A stack trace example of the crash:

[79011.691214] kernel BUG at lib/radix-tree.c:982!
[79011.692056] invalid opcode: 0000 [#1] PREEMPT SMP DEBUG_PAGEALLOC PTI
[79011.693180] CPU: 3 PID: 1394 Comm: kworker/u8:2 Tainted: G        W         5.6.0-rc2-btrfs-next-54 #2
(...)
[79011.696789] Workqueue: btrfs-delayed-meta btrfs_work_helper [btrfs]

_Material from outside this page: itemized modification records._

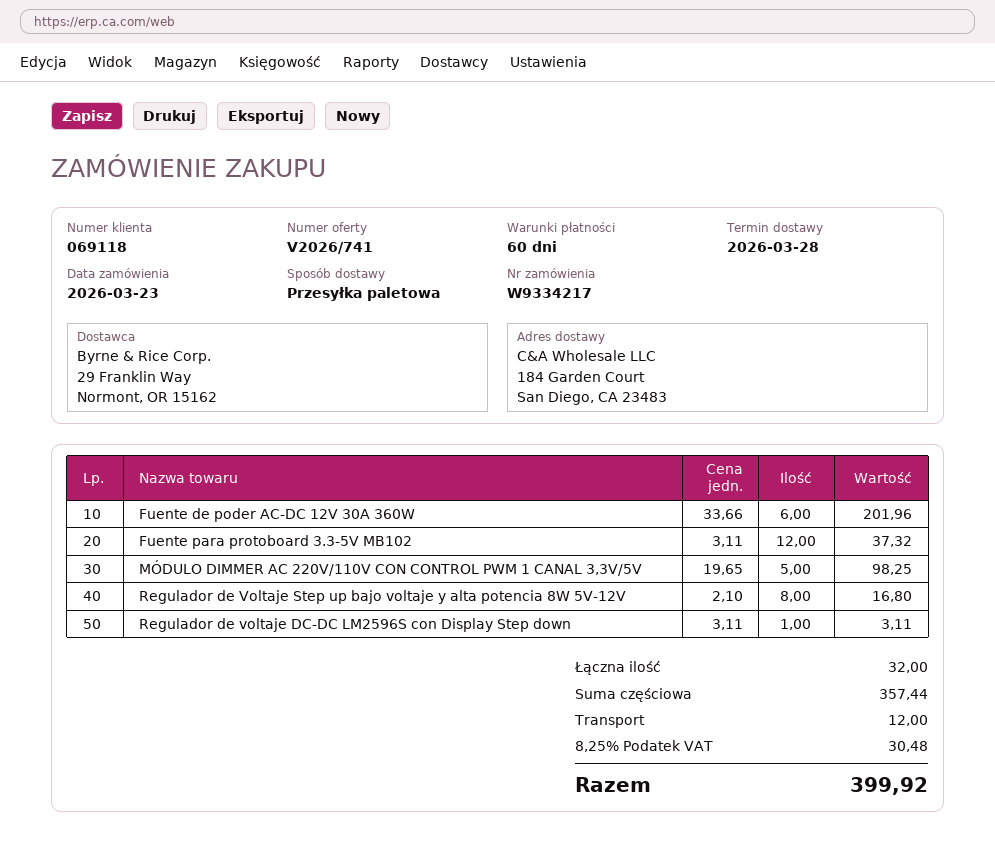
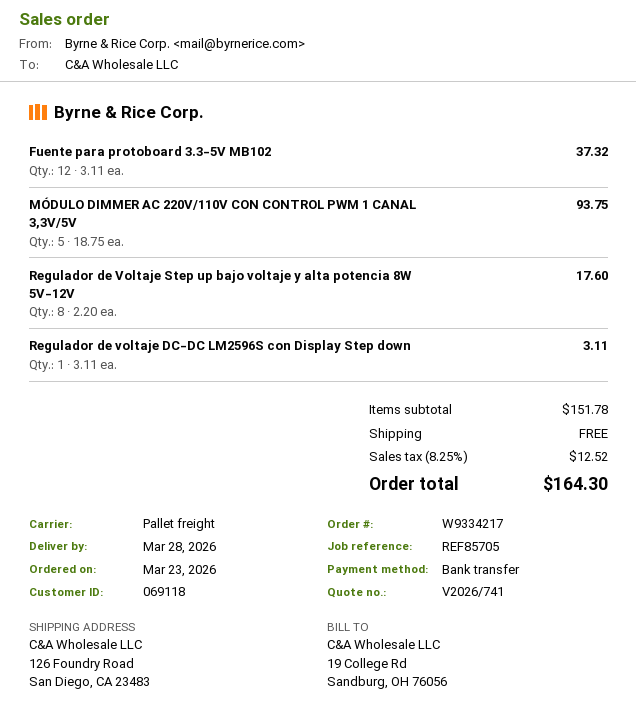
ship to: 184 Garden Court, San Diego, CA 23483 -> 126 Foundry Road, San Diego, CA 23483
Fuente de poder AC-DC 12V 30A 360W: 6 x 33.66 = 201.96 -> none
MÓDULO DIMMER AC 220V/110V CON CONTROL PWM 1 CANAL 3,3V/5V: 5 x 19.65 = 98.25 -> 5 x 18.75 = 93.75
Regulador de Voltaje Step up bajo voltaje y alta potencia 8W 5V-12V: 8 x 2.10 = 16.80 -> 8 x 2.20 = 17.60
subtotal: 357.44 -> 151.78
shipping: 12.00 -> 0.00
tax: 8.25% = 30.48 -> 8.25% = 12.52
total: 399.92 -> 164.30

[79011.697904] RIP: 0010:radix_tree_tag_set+0xe7/0x170
(...)
[79011.702014] RSP: 0018:ffffb3c84a317ca0 EFLAGS: 00010293
[79011.702949] RAX: 0000000000000000 RBX: 0000000000000000 RCX: 0000000000000000
[79011.704202] RDX: ffffb3c84a317cb0 RSI: ffffb3c84a317ca8 RDI: ffff8db3931340a0
[79011.705463] RBP: 0000000000000005 R08: 0000000000000005 R09: ffffffff974629d0
[79011.706756] R10: ffffb3c84a317bc0 R11: 0000000000000001 R12: ffff8db393134000
[79011.708010] R13: ffff8db3931340a0 R14: ffff8db393134068 R15: 0000000000000001
[79011.709270] FS:  0000000000000000(0000) GS:ffff8db3b6a00000(0000) knlGS:0000000000000000
[79011.710699] CS:  0010 DS: 0000 ES: 0000 CR0: 0000000080050033
[79011.711710] CR2: 00007f22c2a0a000 CR3: 0000000232ad4005 CR4: 00000000003606e0
[79011.712958] DR0: 0000000000000000 DR1: 0000000000000000 DR2: 0000000000000000
[79011.714205] DR3: 0000000000000000 DR6: 00000000fffe0ff0 DR7: 0000000000000400
[79011.715448] Call Trace:
[79011.715925]  record_root_in_trans+0x72/0xf0 [btrfs]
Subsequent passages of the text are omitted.